Inside Politics – The Policy Exchange newsletter (London), 7 November 2007
It has been quite a remarkable week in terms of economics. For the first time since August 2005 the Bank of England has lowered its base rate, and for the first time since 1995 the Halifax recorded three consecutive months of falling house prices. Both things are, of course, closely connected, but reacting to falling house prices with an interest rate cut was by no means the only option, let alone the best one.
The conventional wisdom behind the rate cut is well known. Falling house prices are regarded as a harbinger of economic trouble, and given recent experiences this is understandable. As house prices have risen strongly in the past decade, they have helped to bolster consumer spending. It was far more attractive to borrow against the value of your home in the expectation of further price increases than to save money for a rainy day. In this way, the economy had become dependent on the property market.
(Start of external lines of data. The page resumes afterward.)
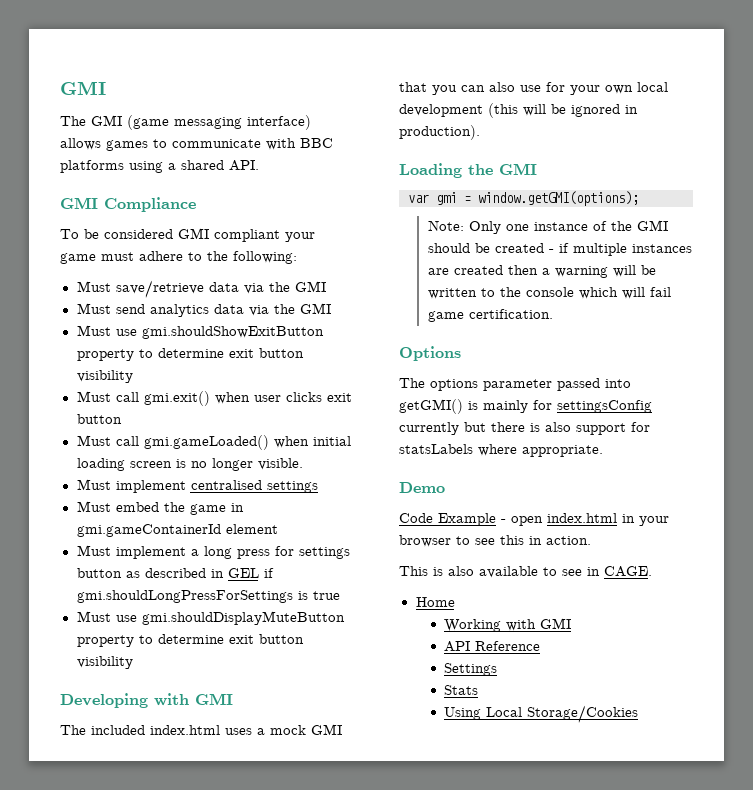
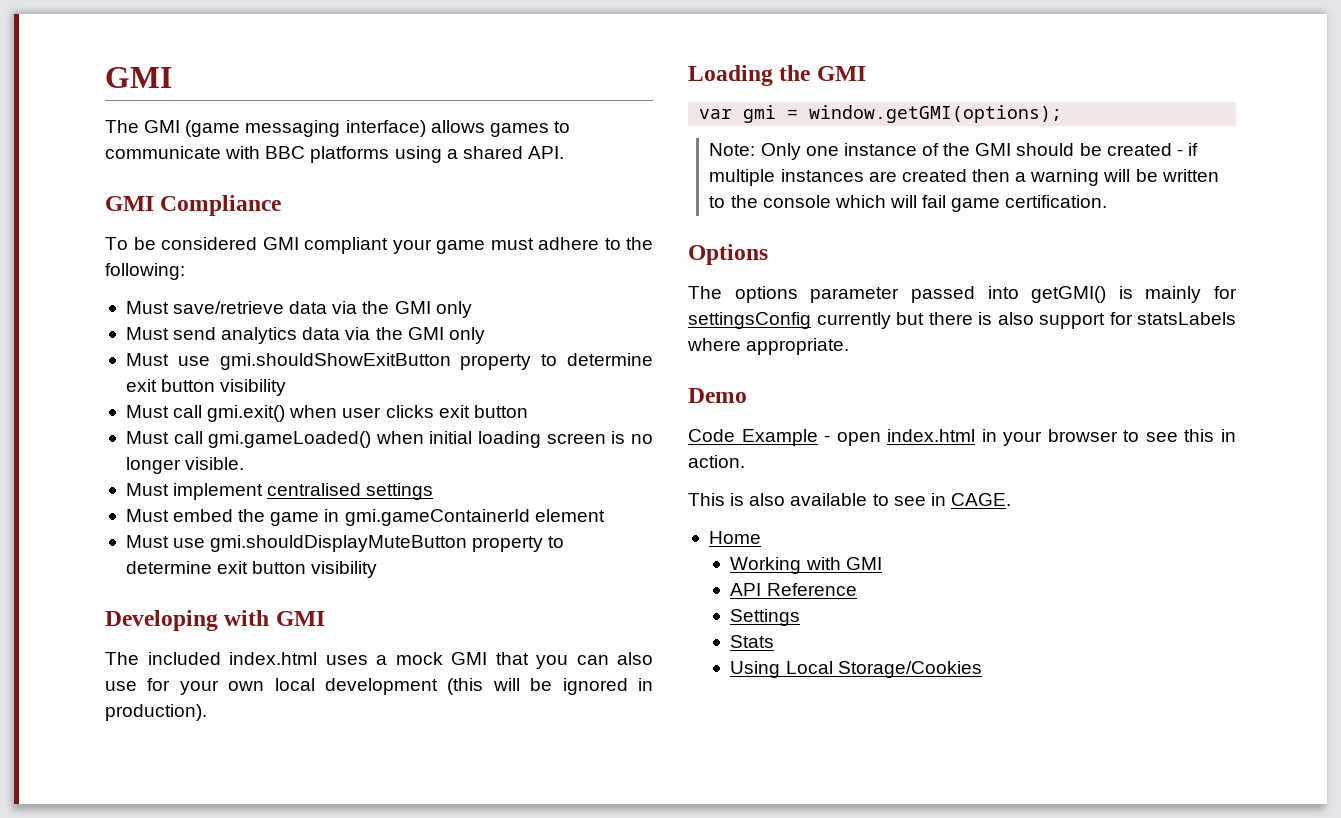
- Must save/retrieve data via the GMI
+ Must save/retrieve data via the GMI only
- Must send analytics data via the GMI
+ Must send analytics data via the GMI only
- Must implement a long press for settings button as described in GEL if gmi.shouldLongPressForSettings is true

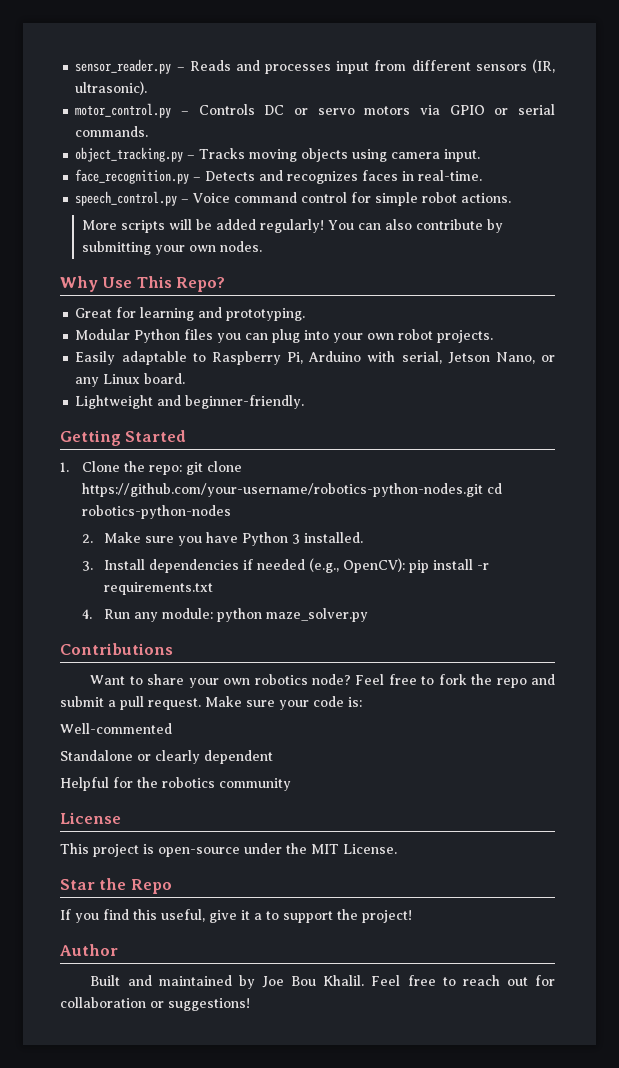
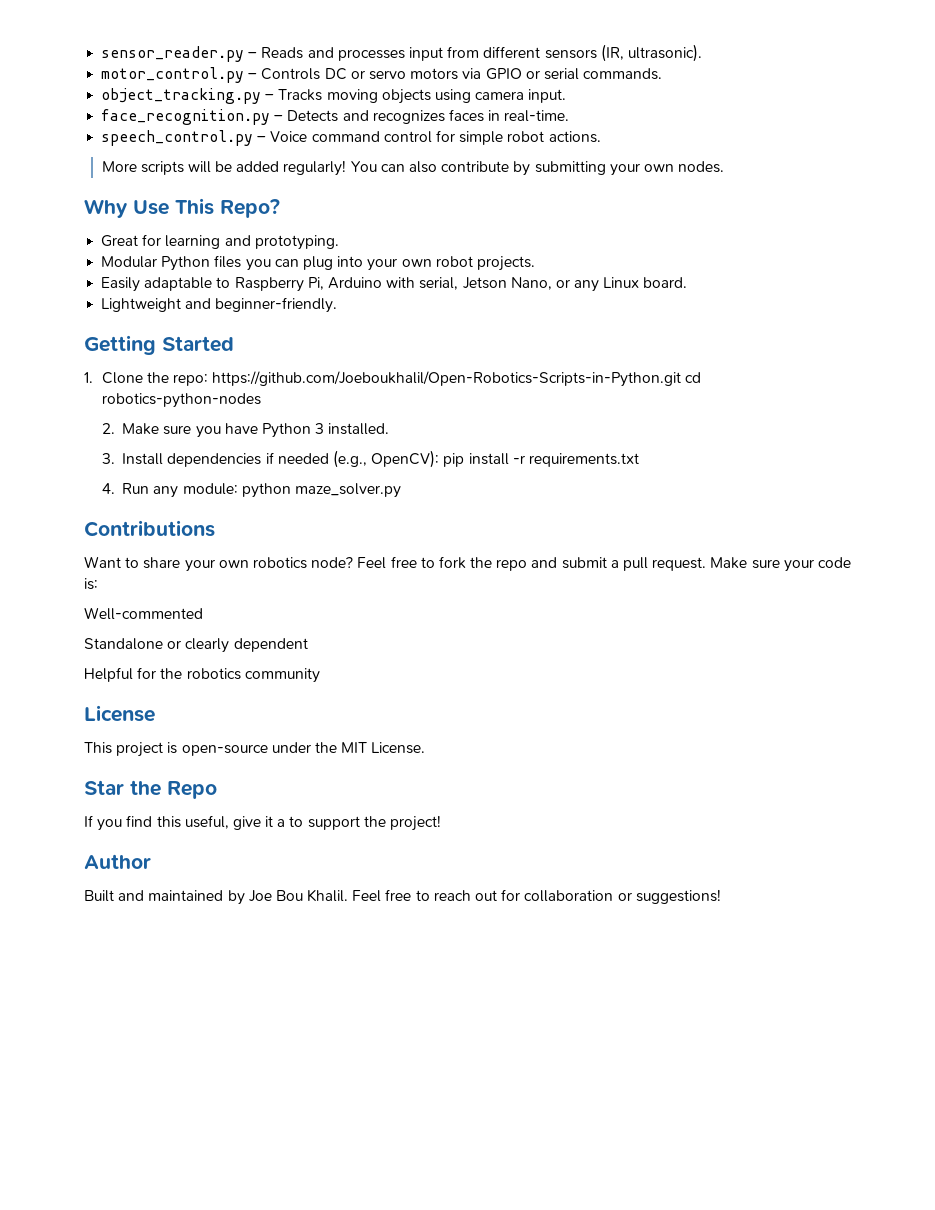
- 1. Clone the repo: git clone https://github.com/your-username/robotics-python-nodes.git cd robotics-python-nodes
+ 1. Clone the repo: https://github.com/Joeboukhalil/Open-Robotics-Scripts-in-Python.git cd robotics-python-nodes

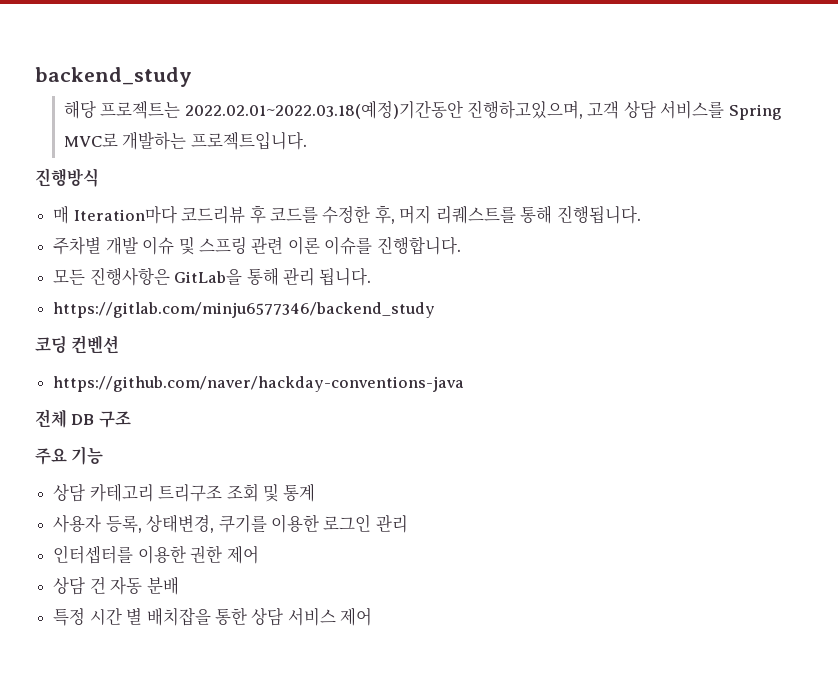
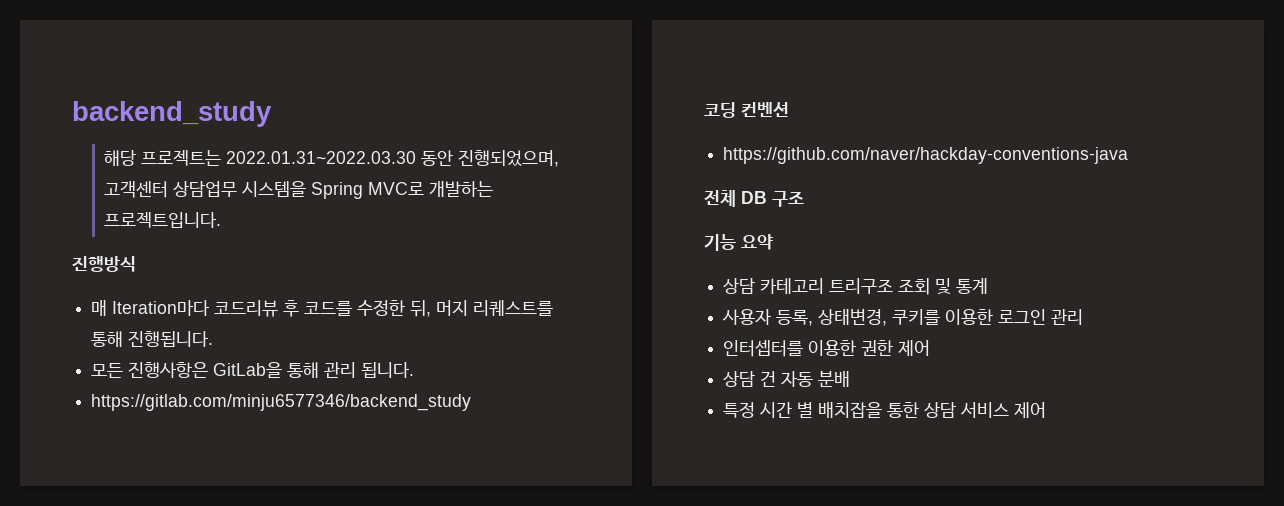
- 해당 프로젝트는 2022.02.01~2022.03.18(예정)기간동안 진행하고있으며, 고객 상담 서비스를 Spring MVC로 개발하는 프로젝트입니다.
+ 해당 프로젝트는 2022.01.31~2022.03.30 동안 진행되었으며, 고객센터 상담업무 시스템을 Spring MVC로 개발하는 프로젝트입니다.
- 매 Iteration마다 코드리뷰 후 코드를 수정한 후, 머지 리퀘스트를 통해 진행됩니다.
+ 매 Iteration마다 코드리뷰 후 코드를 수정한 뒤, 머지 리퀘스트를 통해 진행됩니다.
- 주차별 개발 이슈 및 스프링 관련 이론 이슈를 진행합니다.
- 주요 기능
+ 기능 요약
- 사용자 등록, 상태변경, 쿠기를 이용한 로그인 관리
+ 사용자 등록, 상태변경, 쿠키를 이용한 로그인 관리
Now that house prices are taking a dip in the wake of the subprime crisis, Northern Rock and the credit crunch, this business model of UK plc is no longer viable. If house prices are stagnant or even falling slightly, this could well translate into weaker private consumption. No wonder that retail executives, worried about their Christmas business, were publicly urging the Bank to consider a rate cut.
However, bank rates should not be set according to Tesco’s Christmas wish list, but after weighing the long-term pros and cons for the economy. True, keeping interest rates up would have hurt some retailers and got those borrowers who will be coming off fixed rates in the next year into trouble. But cutting interest rates, by comparison, only seems like the easier solution.
The Bank has only postponed the unavoidable. Sooner or later, this country will have to get rid of both its sweet tooth for debt and its addiction to constant house price inflation. Having put this off for the time being, the Bank of England will find the necessary readjustment even harder when it does eventually happen.
All this raises questions about Gordon Brown’s alleged record of sound economic management if the economy is thrown into a state of panic just because house prices remain by-and-large stable for the first time in a decade. The emperor of prudence has finally lost his clothes.